Provider capability self-assessment requirement:
Having had regard to relevant NHS England guidance (supported by Care Quality Commission information, its own information on patient safety incidents, patterns of complaints and any further metrics it chooses to adopt).
- Ensure required standards are achieved (internal and external).
- Investigate and develop strategies to address substandard performance.
- Plan and manage continuous improvement.
- Identify, share and ensure delivery of best practice.
- Identify and manage risks to quality of care.
- There is board-level engagement on improving quality of care across the organisation.
- Board considers both quantitative and qualitative information, and directors regularly visit points of care to get views of staff and patients.
- Board assesses whether resources are being channelled effectively to provide care and whether packages of care can be better provided in the community.
- Board looks at learning and insight from quality issues elsewhere in the NHS and can in good faith assure that its trust’s internal governance arrangements are robust.
- Board is satisfied that current staff training and appraisals regarding patient safety and quality foster a culture of continuous improvement.

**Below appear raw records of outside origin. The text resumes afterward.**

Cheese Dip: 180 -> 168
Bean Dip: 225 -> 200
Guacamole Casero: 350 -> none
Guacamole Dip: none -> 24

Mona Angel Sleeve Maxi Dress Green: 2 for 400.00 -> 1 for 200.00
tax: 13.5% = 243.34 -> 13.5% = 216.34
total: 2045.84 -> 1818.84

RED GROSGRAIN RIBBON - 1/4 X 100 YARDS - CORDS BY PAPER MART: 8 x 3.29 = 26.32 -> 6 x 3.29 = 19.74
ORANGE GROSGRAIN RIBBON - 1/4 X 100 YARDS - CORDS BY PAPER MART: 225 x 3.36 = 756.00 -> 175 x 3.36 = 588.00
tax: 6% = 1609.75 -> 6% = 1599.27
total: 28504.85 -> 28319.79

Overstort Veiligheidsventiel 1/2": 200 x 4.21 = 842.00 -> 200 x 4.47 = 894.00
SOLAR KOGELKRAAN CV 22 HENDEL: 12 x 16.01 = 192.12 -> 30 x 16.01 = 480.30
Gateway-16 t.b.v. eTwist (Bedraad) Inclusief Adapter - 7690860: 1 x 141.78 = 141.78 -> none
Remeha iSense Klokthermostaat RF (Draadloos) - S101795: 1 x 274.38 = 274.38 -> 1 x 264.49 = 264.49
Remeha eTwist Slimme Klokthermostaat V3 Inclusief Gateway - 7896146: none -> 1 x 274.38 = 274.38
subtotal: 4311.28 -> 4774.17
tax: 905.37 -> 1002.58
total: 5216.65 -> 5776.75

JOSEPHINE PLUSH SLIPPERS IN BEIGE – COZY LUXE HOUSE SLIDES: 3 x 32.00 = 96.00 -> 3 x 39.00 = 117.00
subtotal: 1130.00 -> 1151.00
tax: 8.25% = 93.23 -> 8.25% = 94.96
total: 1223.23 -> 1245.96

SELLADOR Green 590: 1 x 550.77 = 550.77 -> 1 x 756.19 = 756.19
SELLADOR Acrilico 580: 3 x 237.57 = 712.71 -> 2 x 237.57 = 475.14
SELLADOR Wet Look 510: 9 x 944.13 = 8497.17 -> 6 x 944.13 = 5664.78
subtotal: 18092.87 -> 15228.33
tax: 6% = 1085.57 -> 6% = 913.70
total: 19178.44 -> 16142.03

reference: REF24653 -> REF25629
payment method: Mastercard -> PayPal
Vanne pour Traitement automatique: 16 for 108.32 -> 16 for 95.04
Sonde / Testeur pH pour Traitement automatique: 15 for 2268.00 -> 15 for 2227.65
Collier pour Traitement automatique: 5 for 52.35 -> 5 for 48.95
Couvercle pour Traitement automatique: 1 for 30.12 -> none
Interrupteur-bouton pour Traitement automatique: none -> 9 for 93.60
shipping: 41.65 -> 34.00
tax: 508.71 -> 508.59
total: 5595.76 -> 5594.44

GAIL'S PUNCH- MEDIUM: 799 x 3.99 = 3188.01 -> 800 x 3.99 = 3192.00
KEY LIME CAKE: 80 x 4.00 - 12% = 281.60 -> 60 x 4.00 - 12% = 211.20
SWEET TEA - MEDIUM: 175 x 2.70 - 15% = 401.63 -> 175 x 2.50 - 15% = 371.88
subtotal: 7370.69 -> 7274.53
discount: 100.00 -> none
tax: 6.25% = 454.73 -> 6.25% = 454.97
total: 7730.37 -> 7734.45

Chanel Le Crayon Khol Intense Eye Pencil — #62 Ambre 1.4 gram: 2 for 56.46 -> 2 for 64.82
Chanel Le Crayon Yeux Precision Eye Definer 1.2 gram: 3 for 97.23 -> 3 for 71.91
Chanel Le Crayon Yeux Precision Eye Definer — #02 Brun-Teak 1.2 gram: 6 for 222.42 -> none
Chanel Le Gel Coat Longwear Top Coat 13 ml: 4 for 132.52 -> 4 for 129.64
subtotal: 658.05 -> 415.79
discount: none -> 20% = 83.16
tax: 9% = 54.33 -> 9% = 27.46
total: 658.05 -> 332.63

The trust has, and will keep in place, effective arrangements for the purpose of monitoring and continually improving the quality of healthcare provided to its patients.
- Is the board satisfied that it receives timely information on quality that is focused on the right matters?
- Is the board satisfied it is equipped with the right skills and experience to oversee all elements of quality and address any concerns?
- Does the board triangulate qualitative and quantitative information, including comparative benchmarks, to assure itself that it has a comprehensive picture of patient experience?
- Does the board consider variation in experience for those with protected characteristics and patterns of actual and expected access from the trust’s communities?
- Is the board satisfied that the trust has a clear system to both receive complaints from patients and escalate them?
Systems are in place to monitor patient experience, and there are clear paths to relay safety concerns to the board.
- Does the board consider volume and patterns of patient feedback, such as the Friends and Family Test or other real-time measures, and explore whether staff effectively respond to this?
- How does the organisation involve service users in quality assessment and improvement and how is this reflected in governance?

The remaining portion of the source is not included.